--- Assignment ---
Of the lines listed below, return exactly those that run from the line containing "discount: 100.00 -> 136.36" through the line containing "total: 501.34 -> 545.45", both included.

--- Information provided ---
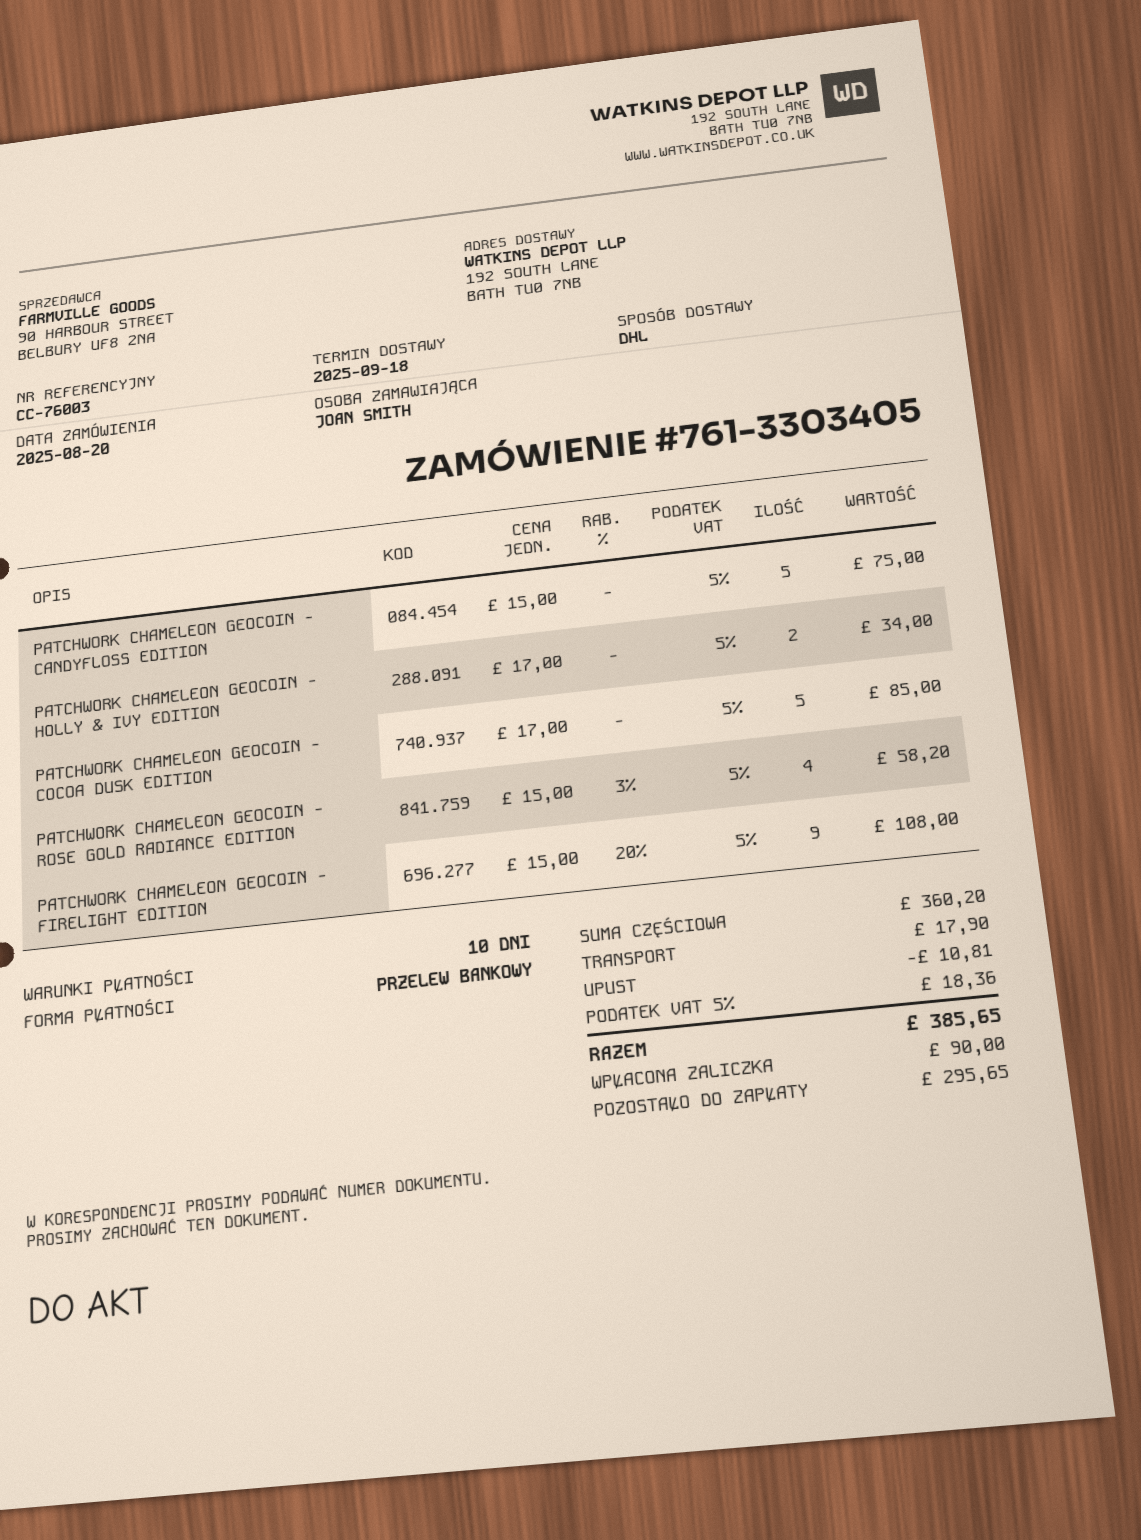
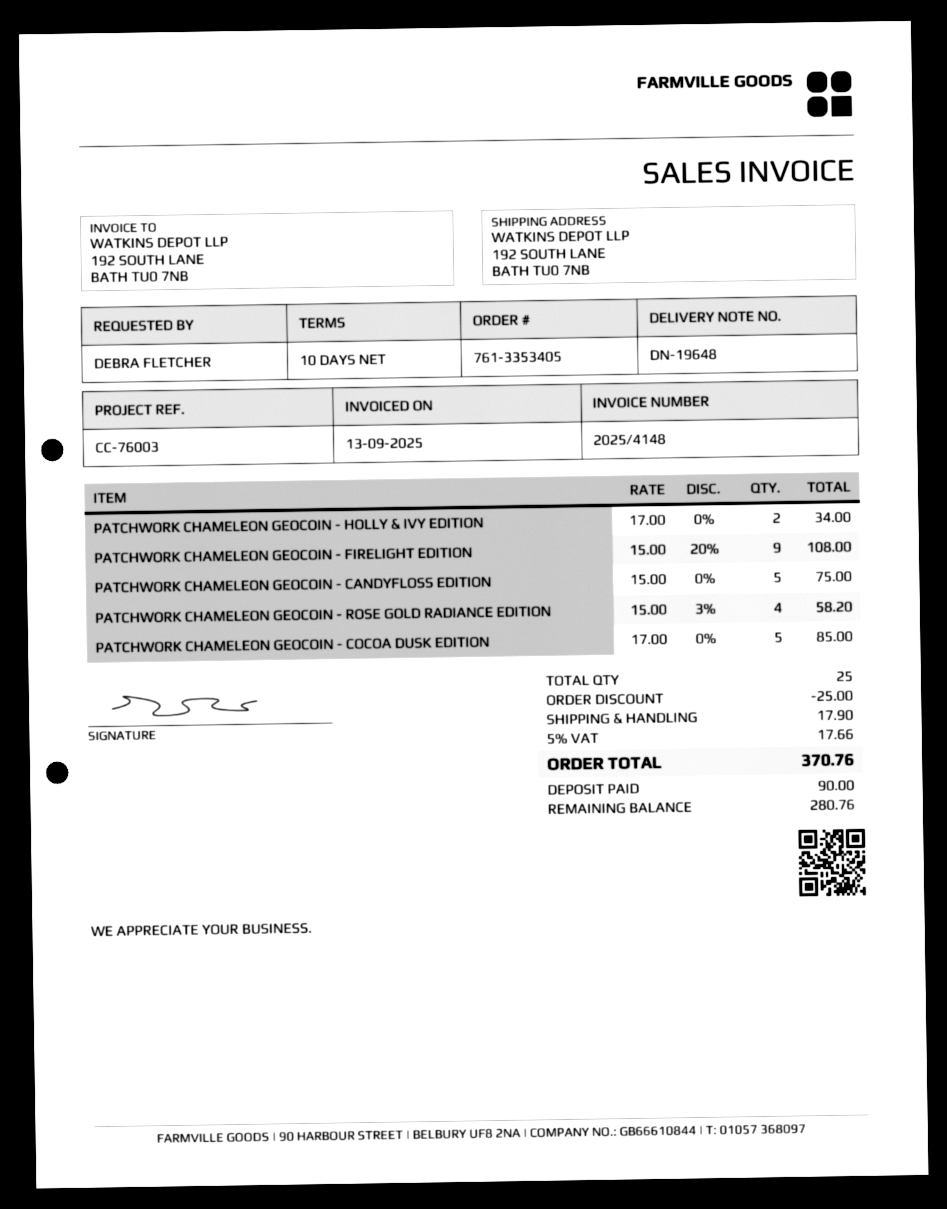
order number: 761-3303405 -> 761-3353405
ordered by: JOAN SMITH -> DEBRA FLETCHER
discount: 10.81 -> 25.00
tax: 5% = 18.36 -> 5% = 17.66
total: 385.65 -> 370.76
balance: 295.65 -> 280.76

==

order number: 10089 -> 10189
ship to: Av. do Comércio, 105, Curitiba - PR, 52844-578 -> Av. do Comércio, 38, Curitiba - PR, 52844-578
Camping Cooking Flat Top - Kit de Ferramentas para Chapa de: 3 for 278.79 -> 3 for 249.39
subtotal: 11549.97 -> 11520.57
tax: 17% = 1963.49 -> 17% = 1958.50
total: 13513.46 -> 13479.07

==

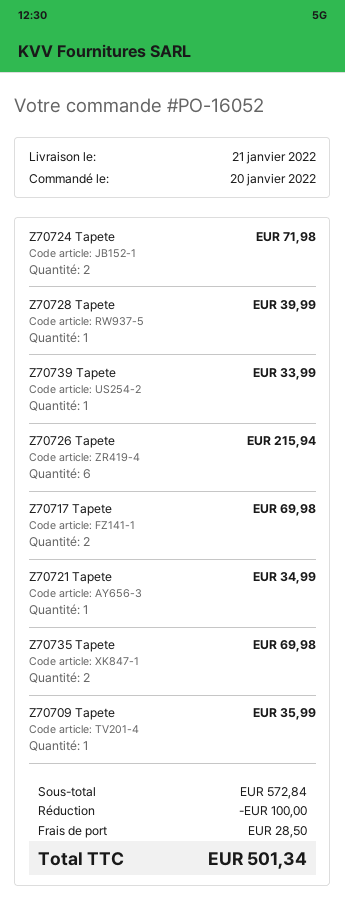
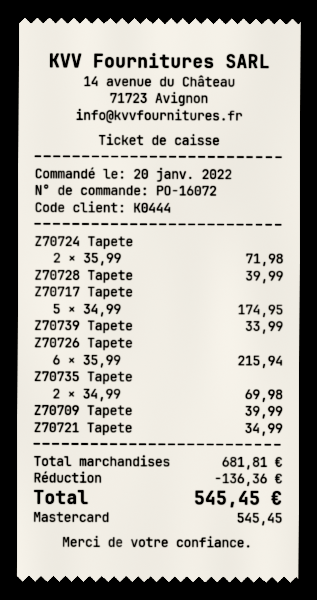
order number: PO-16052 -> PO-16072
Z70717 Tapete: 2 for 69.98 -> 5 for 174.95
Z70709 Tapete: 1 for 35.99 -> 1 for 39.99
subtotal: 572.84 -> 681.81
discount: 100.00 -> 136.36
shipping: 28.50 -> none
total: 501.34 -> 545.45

--- Response ---
discount: 100.00 -> 136.36
shipping: 28.50 -> none
total: 501.34 -> 545.45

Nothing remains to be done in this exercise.